A brief history of his work prior to filmmaking is useful for orientation, given the reputation for impenetrability that Jodorowsky’s cinema has acquired over the years. He was born in the northern Chilean town of Iquique in 1929, with his family moving to the capital Santiago when he was a young boy. Here, jobs as an actor and circus clown led to his setting up a theatre company with a particular interest in puppetry and mime.
By 1953 he was in Paris, writing for Marcel Marceau’s mime troupe and directing Maurice Chevalier’s music hall return, before relocating to Mexico where he’d make his name directing over a hundred avant-garde and surrealist plays by the likes of Ionesco and Beckett. Co-founding what he would call the ‘Panic Movement,’ Jodorowsky staged a series of ‘happenings,’ unscripted events that emphasised the immediate, rebellious and absurd. ‘Sacramental Melodrama,’ a four-hour event staged at the 1965 Festival of Free Expression in Paris, is the most famous example of his Panic art, an 18-minute excerpt of which formed the basis of his 1965 short Teatro sin fin.
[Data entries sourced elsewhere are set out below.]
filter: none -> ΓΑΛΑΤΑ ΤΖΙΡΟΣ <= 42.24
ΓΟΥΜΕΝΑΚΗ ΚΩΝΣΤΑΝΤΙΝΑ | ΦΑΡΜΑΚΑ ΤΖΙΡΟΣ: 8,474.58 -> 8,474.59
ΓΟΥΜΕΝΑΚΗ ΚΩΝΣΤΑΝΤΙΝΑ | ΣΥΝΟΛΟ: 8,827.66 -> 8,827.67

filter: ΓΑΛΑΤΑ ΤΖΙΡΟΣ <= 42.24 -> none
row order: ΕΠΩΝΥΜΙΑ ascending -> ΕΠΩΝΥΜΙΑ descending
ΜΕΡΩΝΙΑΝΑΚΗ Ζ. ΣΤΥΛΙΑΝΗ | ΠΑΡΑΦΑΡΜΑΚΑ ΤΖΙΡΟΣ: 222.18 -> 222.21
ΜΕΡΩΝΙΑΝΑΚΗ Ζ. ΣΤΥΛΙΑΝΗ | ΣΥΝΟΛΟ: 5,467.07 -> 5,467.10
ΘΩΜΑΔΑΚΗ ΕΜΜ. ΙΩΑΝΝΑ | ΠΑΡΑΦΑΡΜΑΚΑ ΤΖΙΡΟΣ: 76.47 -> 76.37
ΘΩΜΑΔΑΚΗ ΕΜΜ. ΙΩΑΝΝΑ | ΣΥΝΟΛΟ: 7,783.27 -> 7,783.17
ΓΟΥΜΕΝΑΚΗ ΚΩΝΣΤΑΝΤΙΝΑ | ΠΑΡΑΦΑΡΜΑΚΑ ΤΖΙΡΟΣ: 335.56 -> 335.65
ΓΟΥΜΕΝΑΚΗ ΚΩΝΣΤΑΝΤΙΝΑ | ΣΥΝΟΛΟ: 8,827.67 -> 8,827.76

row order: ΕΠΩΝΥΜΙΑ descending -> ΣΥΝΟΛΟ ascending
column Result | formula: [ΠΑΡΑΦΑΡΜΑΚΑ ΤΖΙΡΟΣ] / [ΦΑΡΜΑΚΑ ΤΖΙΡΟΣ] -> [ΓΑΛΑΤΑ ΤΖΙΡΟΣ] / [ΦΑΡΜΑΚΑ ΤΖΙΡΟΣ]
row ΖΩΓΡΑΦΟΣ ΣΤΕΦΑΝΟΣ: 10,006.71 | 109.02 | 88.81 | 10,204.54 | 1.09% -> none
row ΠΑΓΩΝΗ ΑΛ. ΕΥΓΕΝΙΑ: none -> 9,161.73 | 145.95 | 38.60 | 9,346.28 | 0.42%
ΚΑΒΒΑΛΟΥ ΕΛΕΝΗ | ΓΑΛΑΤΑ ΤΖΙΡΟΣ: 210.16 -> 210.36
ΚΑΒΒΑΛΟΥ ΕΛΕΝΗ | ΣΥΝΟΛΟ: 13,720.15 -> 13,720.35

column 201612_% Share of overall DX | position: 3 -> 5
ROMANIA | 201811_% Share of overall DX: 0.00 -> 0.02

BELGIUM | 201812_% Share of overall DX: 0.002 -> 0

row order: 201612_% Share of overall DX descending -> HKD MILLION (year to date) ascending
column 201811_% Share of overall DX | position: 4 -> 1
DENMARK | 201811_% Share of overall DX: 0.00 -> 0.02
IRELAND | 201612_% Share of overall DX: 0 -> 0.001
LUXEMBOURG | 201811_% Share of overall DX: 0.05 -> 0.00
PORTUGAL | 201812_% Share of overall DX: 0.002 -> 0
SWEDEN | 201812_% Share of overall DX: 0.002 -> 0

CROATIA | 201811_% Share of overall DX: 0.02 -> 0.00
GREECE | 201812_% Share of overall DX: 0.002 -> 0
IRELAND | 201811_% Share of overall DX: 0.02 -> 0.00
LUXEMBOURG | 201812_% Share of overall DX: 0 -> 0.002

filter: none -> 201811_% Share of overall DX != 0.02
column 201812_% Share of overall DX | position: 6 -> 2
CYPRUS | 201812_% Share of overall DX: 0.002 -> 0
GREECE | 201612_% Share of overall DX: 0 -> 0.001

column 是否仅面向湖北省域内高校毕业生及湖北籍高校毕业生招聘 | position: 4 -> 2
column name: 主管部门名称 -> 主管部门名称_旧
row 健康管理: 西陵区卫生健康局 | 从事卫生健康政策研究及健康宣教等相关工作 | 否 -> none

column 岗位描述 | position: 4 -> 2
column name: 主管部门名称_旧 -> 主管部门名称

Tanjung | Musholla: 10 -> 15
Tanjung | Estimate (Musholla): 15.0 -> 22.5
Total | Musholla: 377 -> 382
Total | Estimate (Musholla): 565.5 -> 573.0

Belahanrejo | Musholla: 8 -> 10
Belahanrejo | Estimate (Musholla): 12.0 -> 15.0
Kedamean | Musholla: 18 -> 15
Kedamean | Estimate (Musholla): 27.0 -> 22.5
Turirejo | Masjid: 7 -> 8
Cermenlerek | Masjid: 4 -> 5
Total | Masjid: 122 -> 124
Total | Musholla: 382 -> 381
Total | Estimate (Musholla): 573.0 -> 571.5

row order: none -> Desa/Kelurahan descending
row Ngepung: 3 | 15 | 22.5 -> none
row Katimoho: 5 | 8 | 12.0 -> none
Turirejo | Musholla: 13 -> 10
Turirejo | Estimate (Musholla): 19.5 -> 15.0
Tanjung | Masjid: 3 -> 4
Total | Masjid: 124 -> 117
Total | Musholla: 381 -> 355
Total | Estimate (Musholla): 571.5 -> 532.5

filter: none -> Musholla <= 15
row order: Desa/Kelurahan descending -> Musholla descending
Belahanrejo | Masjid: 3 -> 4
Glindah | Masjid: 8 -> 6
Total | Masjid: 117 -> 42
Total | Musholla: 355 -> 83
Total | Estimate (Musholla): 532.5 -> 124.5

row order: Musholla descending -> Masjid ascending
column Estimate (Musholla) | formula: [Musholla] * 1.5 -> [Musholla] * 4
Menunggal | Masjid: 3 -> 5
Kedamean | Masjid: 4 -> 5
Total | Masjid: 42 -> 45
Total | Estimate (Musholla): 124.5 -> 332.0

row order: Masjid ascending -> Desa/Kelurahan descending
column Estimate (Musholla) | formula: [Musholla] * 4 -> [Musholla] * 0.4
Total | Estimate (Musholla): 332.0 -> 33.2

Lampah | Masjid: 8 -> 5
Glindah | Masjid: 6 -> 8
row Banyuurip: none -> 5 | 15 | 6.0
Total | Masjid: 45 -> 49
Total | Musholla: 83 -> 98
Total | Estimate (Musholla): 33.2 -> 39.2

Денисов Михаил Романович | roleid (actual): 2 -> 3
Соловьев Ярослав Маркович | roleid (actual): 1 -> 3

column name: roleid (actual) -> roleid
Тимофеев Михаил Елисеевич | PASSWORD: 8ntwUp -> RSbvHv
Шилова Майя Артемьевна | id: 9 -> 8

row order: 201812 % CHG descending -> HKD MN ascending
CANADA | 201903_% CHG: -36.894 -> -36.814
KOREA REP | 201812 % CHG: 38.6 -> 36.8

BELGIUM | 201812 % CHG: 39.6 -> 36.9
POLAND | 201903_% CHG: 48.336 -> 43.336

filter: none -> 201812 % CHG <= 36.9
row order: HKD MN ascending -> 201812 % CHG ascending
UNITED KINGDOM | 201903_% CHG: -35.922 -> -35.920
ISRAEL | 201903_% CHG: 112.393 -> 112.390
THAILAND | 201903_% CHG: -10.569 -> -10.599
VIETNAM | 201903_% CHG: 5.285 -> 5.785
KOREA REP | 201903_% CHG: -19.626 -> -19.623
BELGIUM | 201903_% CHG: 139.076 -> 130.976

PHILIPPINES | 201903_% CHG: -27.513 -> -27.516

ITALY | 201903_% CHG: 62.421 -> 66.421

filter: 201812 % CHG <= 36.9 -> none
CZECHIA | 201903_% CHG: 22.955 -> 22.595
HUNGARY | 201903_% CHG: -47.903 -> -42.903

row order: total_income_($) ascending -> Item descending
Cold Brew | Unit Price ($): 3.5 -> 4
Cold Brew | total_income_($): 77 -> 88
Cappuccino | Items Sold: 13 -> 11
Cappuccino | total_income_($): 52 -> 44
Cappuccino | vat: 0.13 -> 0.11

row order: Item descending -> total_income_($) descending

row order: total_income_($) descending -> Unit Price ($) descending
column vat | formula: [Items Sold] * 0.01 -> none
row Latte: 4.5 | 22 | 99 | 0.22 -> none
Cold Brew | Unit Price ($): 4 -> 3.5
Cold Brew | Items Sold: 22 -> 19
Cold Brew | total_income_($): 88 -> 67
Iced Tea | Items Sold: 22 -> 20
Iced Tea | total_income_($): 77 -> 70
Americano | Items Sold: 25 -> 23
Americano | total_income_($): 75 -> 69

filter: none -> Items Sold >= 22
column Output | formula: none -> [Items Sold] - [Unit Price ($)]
From the chaotic, free-associative textures of these theatrical beginnings, it’s not hard to draw a through-line to the visionary epics that would follow on the big screen.
Where to start – Santa Sangre
This 1989 masterwork is more conventionally organised than his more famous earlier pictures, making it the best entry point for newcomers looking to dip their toe in the filmmaker’s singular cinematic universe. Which isn’t to say that you’ll be sacrificing anything when it comes to gonzo, Jodorowskian purity. The circus workers, religious and oedipal fixations, mutilation, sexual deviancy and ripe symbolism are all present and correct. But here it’s all couched within a relatively linear narrative structure.
Drawing on the filmmaker’s own memories of the circus, Santa Sangre is, at least superficially, a reworking of Alfred Hitchcock’s Psycho (1960), with its protagonist driven to kill by a possessive mother. He provides her with his own knife-wielding arms after hers are sliced off by the boy’s father.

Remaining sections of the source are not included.